Every year, when I return to Japan, I feel the presence of a different self who sees Japan with different eyes and interpretations. On May 21, 2007, the Asahi Newspaper had an article about a 16-year-old girl who was fired from her part-time job for refusing to dye her brown hair back to its original color, black. The attitude of her former employer shocks me. Is our outer appearance more important than who we are on the inside? Must we all, as Japanese people, have the same hair color?

In 2004 I returned to Japan to attend my elementary school reunion and I wrote a summer diary, focusing on my emerging different self. At the reunion, I again felt like the young “me” who was so eager to make my parents proud when I was a child. I also felt that my former classmates seemed so reluctant to meet new challenges, accepting retirement as a part of their life. At that time, Nola Ochs, a 95-year-old woman, was poised to earn a college degree, the oldest person in the world to do so. In Japan, it is expected that the elderly accept becoming old as being the time for which they are to step aside and retire. I feel a kinship with Nola Ochs as I pursue my goals in the realm of higher education.
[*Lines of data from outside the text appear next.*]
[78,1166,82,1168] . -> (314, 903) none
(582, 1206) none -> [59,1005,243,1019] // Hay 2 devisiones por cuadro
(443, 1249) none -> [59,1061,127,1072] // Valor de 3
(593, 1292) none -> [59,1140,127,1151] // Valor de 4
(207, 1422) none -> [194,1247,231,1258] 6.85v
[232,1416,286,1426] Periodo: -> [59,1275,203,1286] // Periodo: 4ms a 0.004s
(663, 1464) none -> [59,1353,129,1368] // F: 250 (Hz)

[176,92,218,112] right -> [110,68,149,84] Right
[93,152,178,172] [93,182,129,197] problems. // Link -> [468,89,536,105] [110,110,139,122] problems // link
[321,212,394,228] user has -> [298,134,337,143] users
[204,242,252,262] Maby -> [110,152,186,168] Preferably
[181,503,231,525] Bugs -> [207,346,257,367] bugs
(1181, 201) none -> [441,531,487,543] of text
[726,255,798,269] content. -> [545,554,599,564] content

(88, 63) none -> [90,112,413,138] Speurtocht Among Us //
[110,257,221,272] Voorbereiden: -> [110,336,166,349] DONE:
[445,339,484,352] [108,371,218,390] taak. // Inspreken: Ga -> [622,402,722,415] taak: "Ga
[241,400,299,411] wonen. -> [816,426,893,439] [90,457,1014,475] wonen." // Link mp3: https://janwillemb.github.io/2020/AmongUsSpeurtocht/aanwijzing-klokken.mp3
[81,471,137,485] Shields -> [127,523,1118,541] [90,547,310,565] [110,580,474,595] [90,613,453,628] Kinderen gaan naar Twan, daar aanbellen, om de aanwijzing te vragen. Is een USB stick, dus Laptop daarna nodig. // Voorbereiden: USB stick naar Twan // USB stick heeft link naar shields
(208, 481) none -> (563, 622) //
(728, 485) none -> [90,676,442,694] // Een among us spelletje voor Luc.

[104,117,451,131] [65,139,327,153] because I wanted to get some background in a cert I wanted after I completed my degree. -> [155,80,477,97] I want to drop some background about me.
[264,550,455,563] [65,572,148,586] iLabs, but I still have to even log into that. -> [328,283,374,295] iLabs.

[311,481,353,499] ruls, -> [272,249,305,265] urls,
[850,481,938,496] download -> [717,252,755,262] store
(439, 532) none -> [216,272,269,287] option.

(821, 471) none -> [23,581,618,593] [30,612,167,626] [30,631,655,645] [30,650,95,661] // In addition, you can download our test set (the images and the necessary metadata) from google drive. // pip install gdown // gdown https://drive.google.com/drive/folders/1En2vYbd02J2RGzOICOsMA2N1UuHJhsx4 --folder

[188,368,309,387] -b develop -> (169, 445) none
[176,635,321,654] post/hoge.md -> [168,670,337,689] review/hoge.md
I am beginning to understand Western ideology better with each passing year, observing it through critical eyes. Why, in education, is the modernist stance so prevalent with authoritative voices calling for “accountability”? Why do they require everything to be so logical, explicit, and direct? “Straight to the point” is a metaphor here in Canada, which means to explain something directly. In this culture, people also say, “honestly speaking,” which means that speaking directly is honest and good. However, in Japan, when we speak directly, we say the metaphor , tantouchokunyuu ni (lit., entering directly with a sword in one shot).